**Problem requirements**
What follows is a listing. Return every line of it exactly.

§ §

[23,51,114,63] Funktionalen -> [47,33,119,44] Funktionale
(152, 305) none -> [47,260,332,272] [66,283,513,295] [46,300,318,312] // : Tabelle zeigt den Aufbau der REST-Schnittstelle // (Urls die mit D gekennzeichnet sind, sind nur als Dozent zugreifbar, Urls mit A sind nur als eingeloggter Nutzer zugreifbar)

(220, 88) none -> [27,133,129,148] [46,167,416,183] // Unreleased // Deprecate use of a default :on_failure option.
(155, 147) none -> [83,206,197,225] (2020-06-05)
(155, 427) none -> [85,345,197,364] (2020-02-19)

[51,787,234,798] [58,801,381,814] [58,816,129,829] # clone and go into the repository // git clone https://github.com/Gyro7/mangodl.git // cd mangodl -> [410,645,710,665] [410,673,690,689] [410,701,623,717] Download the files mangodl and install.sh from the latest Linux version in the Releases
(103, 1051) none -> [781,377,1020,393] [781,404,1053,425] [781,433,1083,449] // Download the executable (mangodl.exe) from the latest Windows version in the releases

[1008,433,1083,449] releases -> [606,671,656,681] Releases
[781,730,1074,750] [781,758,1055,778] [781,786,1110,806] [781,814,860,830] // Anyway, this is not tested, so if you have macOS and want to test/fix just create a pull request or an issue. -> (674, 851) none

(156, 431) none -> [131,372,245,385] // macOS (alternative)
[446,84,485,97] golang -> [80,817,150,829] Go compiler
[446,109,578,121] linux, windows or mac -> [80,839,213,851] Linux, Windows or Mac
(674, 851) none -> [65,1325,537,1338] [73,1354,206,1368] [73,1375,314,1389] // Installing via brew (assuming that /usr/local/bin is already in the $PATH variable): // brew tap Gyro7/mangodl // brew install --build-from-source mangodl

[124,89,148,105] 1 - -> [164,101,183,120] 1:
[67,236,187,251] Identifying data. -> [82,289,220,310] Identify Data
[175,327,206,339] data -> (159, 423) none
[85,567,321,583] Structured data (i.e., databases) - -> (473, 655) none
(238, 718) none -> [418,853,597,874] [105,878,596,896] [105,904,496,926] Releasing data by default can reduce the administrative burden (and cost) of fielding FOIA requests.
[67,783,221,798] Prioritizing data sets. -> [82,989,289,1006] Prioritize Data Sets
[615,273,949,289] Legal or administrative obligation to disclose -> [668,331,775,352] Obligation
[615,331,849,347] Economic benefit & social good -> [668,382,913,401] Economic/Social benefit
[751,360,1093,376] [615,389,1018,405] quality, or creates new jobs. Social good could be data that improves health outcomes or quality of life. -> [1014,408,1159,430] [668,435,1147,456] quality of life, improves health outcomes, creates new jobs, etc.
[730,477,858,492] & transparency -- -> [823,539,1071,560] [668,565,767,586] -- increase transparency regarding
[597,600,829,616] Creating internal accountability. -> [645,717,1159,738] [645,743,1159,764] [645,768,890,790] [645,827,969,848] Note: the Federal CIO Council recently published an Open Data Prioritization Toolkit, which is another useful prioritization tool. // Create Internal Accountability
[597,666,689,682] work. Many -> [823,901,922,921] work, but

§ §

**Written reply**
[23,51,114,63] Funktionalen -> [47,33,119,44] Funktionale
(152, 305) none -> [47,260,332,272] [66,283,513,295] [46,300,318,312] // : Tabelle zeigt den Aufbau der REST-Schnittstelle // (Urls die mit D gekennzeichnet sind, sind nur als Dozent zugreifbar, Urls mit A sind nur als eingeloggter Nutzer zugreifbar)

(220, 88) none -> [27,133,129,148] [46,167,416,183] // Unreleased // Deprecate use of a default :on_failure option.
(155, 147) none -> [83,206,197,225] (2020-06-05)
(155, 427) none -> [85,345,197,364] (2020-02-19)

[51,787,234,798] [58,801,381,814] [58,816,129,829] # clone and go into the repository // git clone https://github.com/Gyro7/mangodl.git // cd mangodl -> [410,645,710,665] [410,673,690,689] [410,701,623,717] Download the files mangodl and install.sh from the latest Linux version in the Releases
(103, 1051) none -> [781,377,1020,393] [781,404,1053,425] [781,433,1083,449] // Download the executable (mangodl.exe) from the latest Windows version in the releases

[1008,433,1083,449] releases -> [606,671,656,681] Releases
[781,730,1074,750] [781,758,1055,778] [781,786,1110,806] [781,814,860,830] // Anyway, this is not tested, so if you have macOS and want to test/fix just create a pull request or an issue. -> (674, 851) none

(156, 431) none -> [131,372,245,385] // macOS (alternative)
[446,84,485,97] golang -> [80,817,150,829] Go compiler
[446,109,578,121] linux, windows or mac -> [80,839,213,851] Linux, Windows or Mac
(674, 851) none -> [65,1325,537,1338] [73,1354,206,1368] [73,1375,314,1389] // Installing via brew (assuming that /usr/local/bin is already in the $PATH variable): // brew tap Gyro7/mangodl // brew install --build-from-source mangodl

[124,89,148,105] 1 - -> [164,101,183,120] 1:
[67,236,187,251] Identifying data. -> [82,289,220,310] Identify Data
[175,327,206,339] data -> (159, 423) none
[85,567,321,583] Structured data (i.e., databases) - -> (473, 655) none
(238, 718) none -> [418,853,597,874] [105,878,596,896] [105,904,496,926] Releasing data by default can reduce the administrative burden (and cost) of fielding FOIA requests.
[67,783,221,798] Prioritizing data sets. -> [82,989,289,1006] Prioritize Data Sets
[615,273,949,289] Legal or administrative obligation to disclose -> [668,331,775,352] Obligation
[615,331,849,347] Economic benefit & social good -> [668,382,913,401] Economic/Social benefit
[751,360,1093,376] [615,389,1018,405] quality, or creates new jobs. Social good could be data that improves health outcomes or quality of life. -> [1014,408,1159,430] [668,435,1147,456] quality of life, improves health outcomes, creates new jobs, etc.
[730,477,858,492] & transparency -- -> [823,539,1071,560] [668,565,767,586] -- increase transparency regarding
[597,600,829,616] Creating internal accountability. -> [645,717,1159,738] [645,743,1159,764] [645,768,890,790] [645,827,969,848] Note: the Federal CIO Council recently published an Open Data Prioritization Toolkit, which is another useful prioritization tool. // Create Internal Accountability
[597,666,689,682] work. Many -> [823,901,922,921] work, but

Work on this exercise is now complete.